### TASK PROMPT
Among the entries below, find each line holding "none" and return it.

────────────────

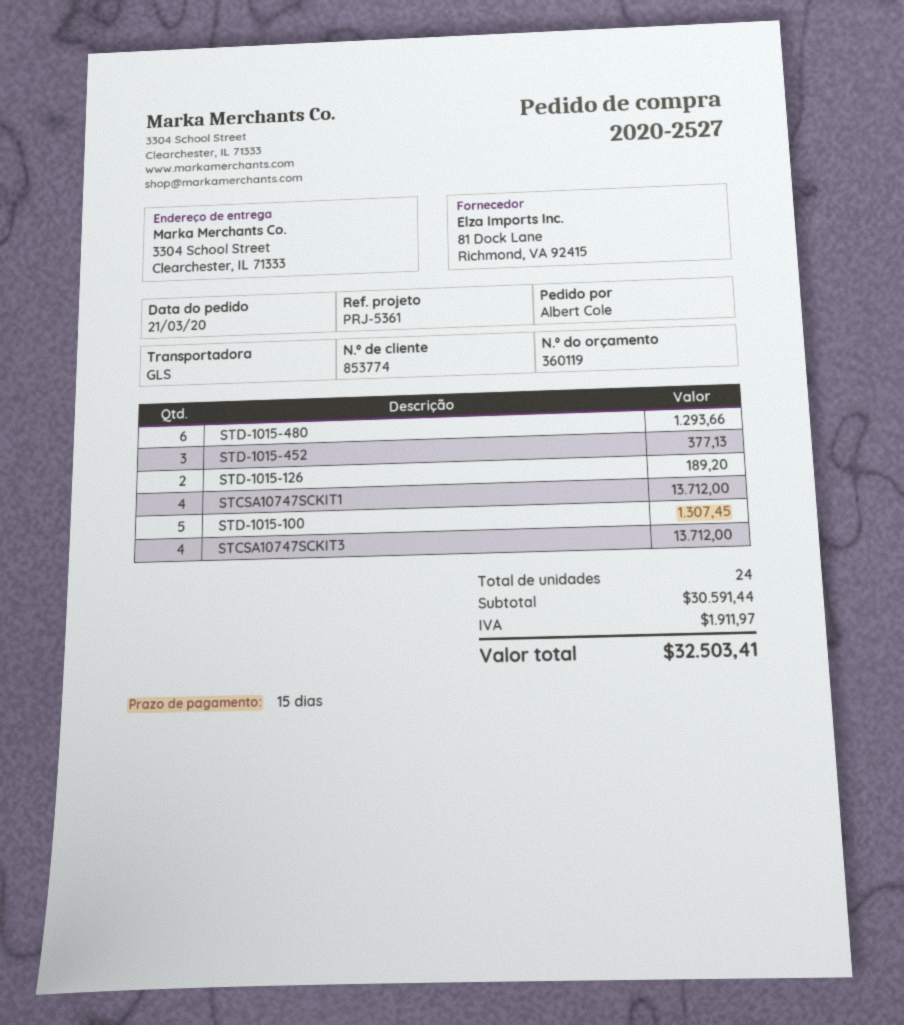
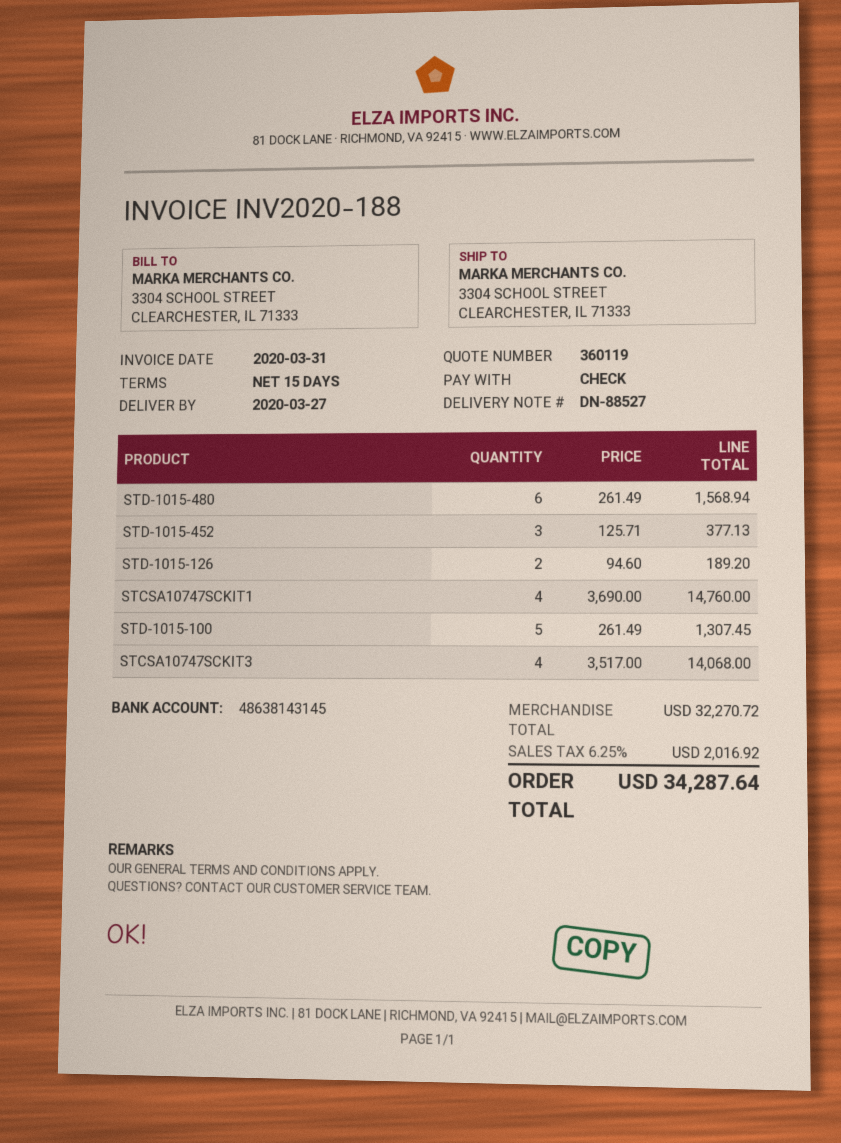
STD-1015-480: 6 for 1293.66 -> 6 for 1568.94
STCSA10747SCKIT1: 4 for 13712.00 -> 4 for 14760.00
STCSA10747SCKIT3: 4 for 13712.00 -> 4 for 14068.00
subtotal: 30591.44 -> 32270.72
tax: 1911.97 -> 2016.92
total: 32503.41 -> 34287.64

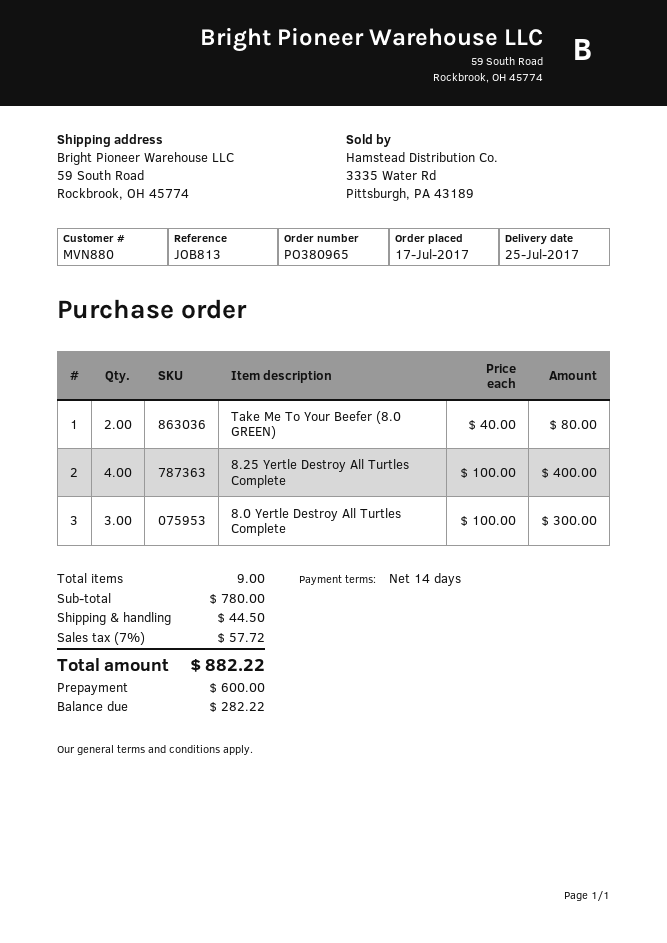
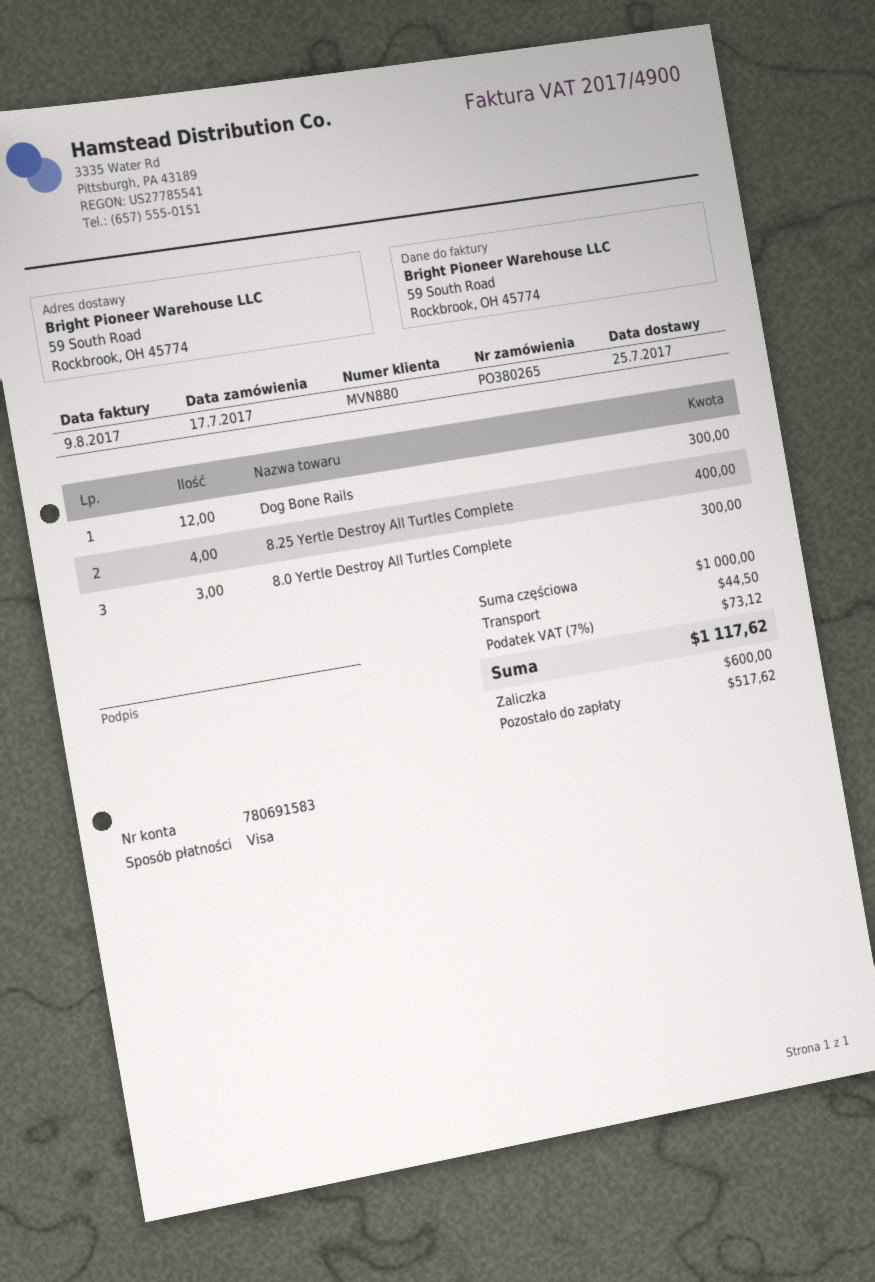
order number: PO380965 -> PO380265
Take Me To Your Beefer (8.0 GREEN): 2 for 80.00 -> none
Dog Bone Rails: none -> 12 for 300.00
subtotal: 780.00 -> 1000.00
tax: 7% = 57.72 -> 7% = 73.12
total: 882.22 -> 1117.62
balance: 282.22 -> 517.62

────────────────

### EXERCISE ANSWER
Take Me To Your Beefer (8.0 GREEN): 2 for 80.00 -> none
Dog Bone Rails: none -> 12 for 300.00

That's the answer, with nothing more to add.